Treatment of primary hypothyroidism is usually both gratifying and simple and, in most cases, lifelong. Thyroxine, as l-thyroxine sodium, is the therapy of choice and is available in the UK as tablets of 25, 50, and 100 μg. A greater variety of tablet strength is marketed in other parts of Europe and North America. Thyroxine has a half-life of some 7 days and should be given as a single daily dose which improves compliance. Thyroxine, taken at bedtime, is associated with higher thyroid hormone concentrations and lower thyroid-stimulating hormone (TSH) concentrations compared to the same dose taken in the morning, probably due to greater gastrointestinal uptake of thyroxine during the night (1). Omitting the occasional tablet is of no consequence and those who forget to take their medication, e.g. on vacation, will experience little in the way of symptoms for the first 2 weeks.
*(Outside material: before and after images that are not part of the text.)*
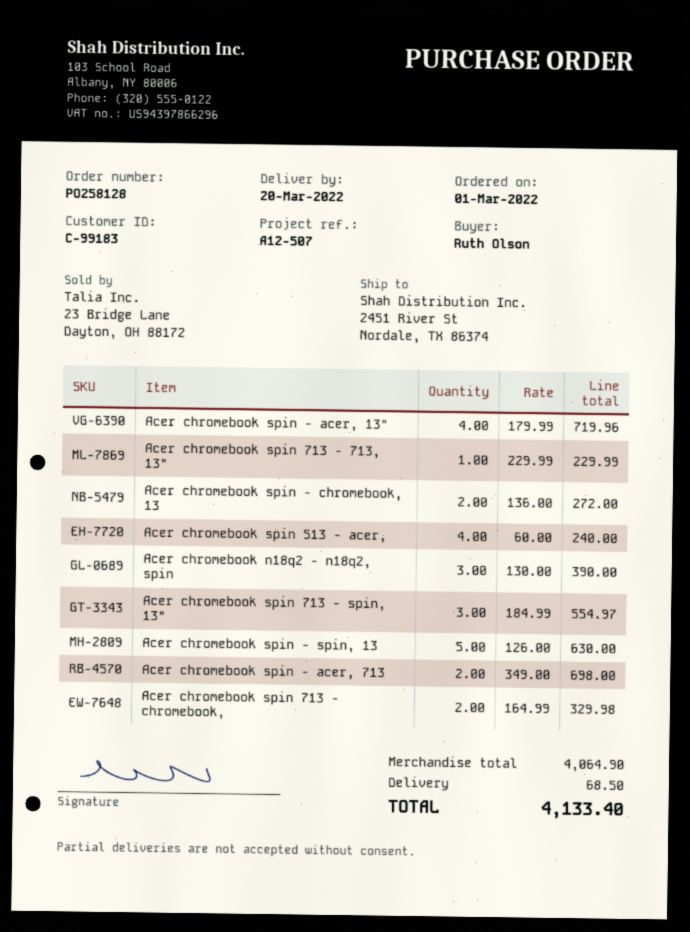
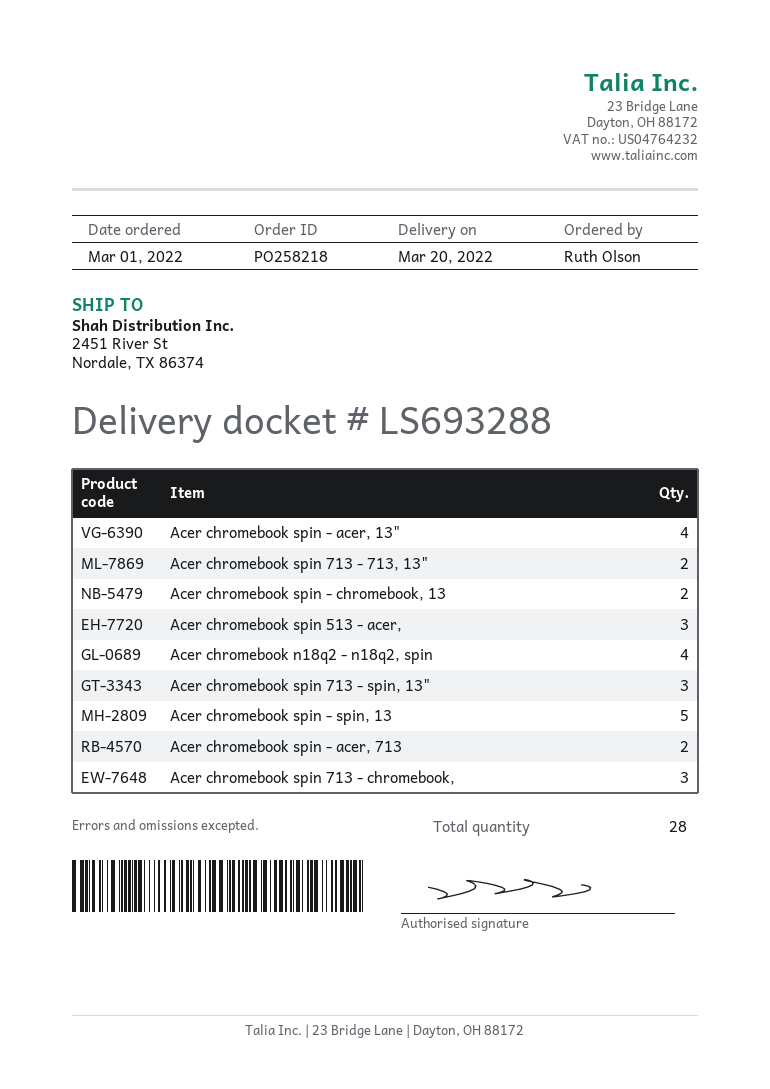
order number: PO258128 -> PO258218
Acer chromebook spin 713 - 713, 13": 1 -> 2
Acer chromebook spin 513 - acer,: 4 -> 3
Acer chromebook n18q2 - n18q2, spin: 3 -> 4
Acer chromebook spin 713 - chromebook,: 2 -> 3

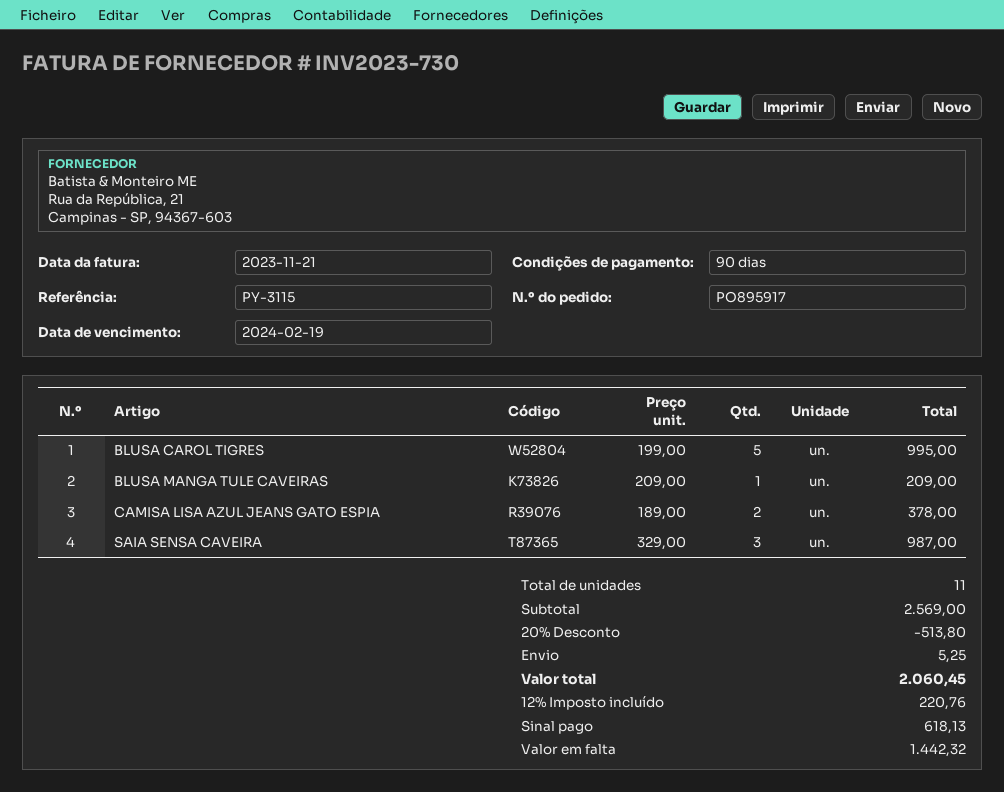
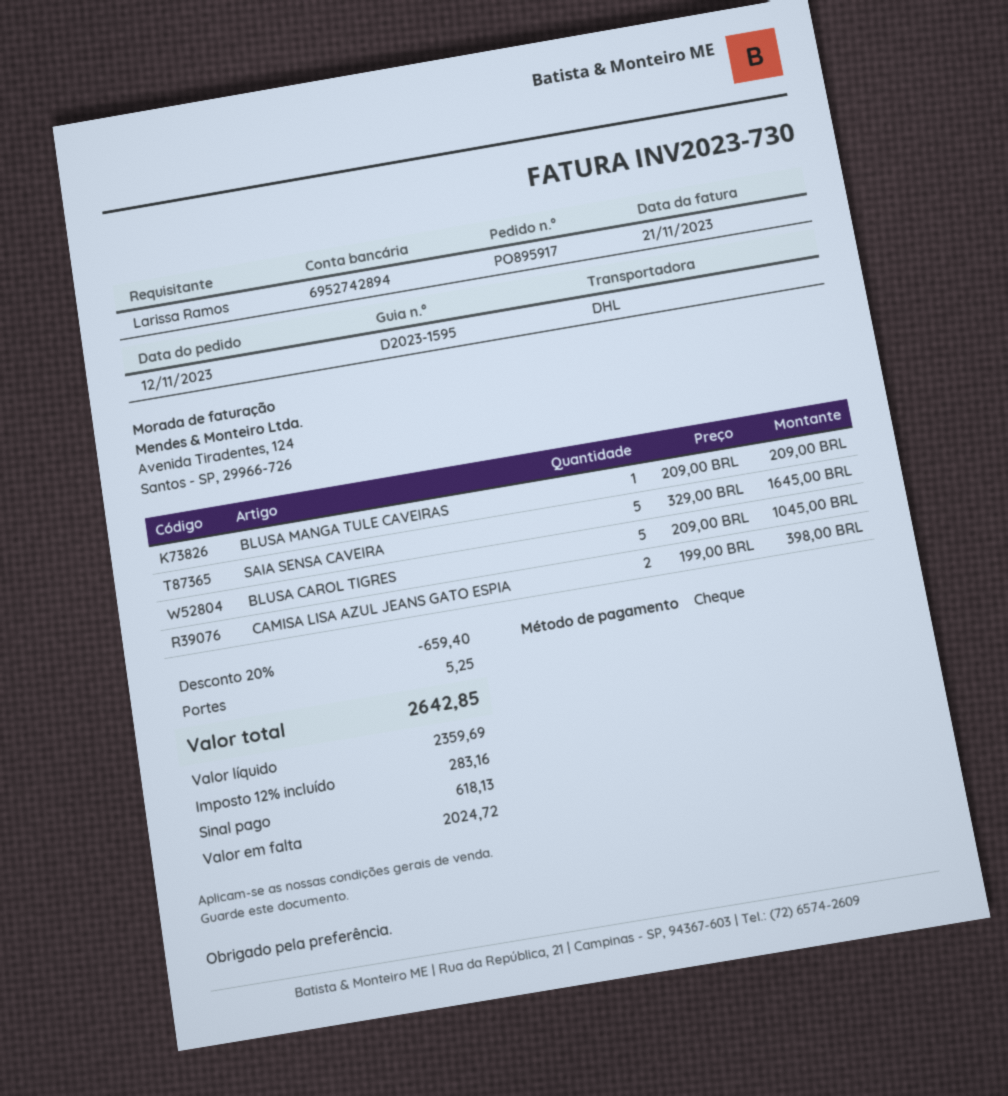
BLUSA CAROL TIGRES: 5 x 199.00 = 995.00 -> 5 x 209.00 = 1045.00
CAMISA LISA AZUL JEANS GATO ESPIA: 2 x 189.00 = 378.00 -> 2 x 199.00 = 398.00
SAIA SENSA CAVEIRA: 3 x 329.00 = 987.00 -> 5 x 329.00 = 1645.00
discount: 20% = 513.80 -> 20% = 659.40
tax: 12% = 220.76 -> 12% = 283.16
total: 2060.45 -> 2642.85
balance: 1442.32 -> 2024.72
Before the availability of sensitive assays for TSH the recommended dose of thyroxine in most major textbooks of medicine was 200–400 μg daily. These doses were associated with high serum thyroxine (T₄) concentrations, e.g. total T₄ 180–200 nmol/l (normal 60–150 nmol/l), thought to be needed before it was recognized that thyroxine was converted to the metabolically active triiodothyronine (T₃) by widespread peripheral monodeiodination, and with serum TSH concentrations that were unresponsive to thyrotropin-releasing hormone. Subsequently, it was shown that doses of thyroxine of as little as 100–150 μg daily were adequate in restoring TSH secretion to normal. The consensus, however, was that the pituitary thyrotrophs were uniquely sensitive to changes in serum thyroid hormone concentrations within their respective reference ranges (2), and that these cells derived proportionately more of their triiodothyronine than other organs from local deiodination of thyroxine (3). Suppression of thyrotropin secretion was not, therefore, necessarily regarded as a sign of overtreatment with thyroxine.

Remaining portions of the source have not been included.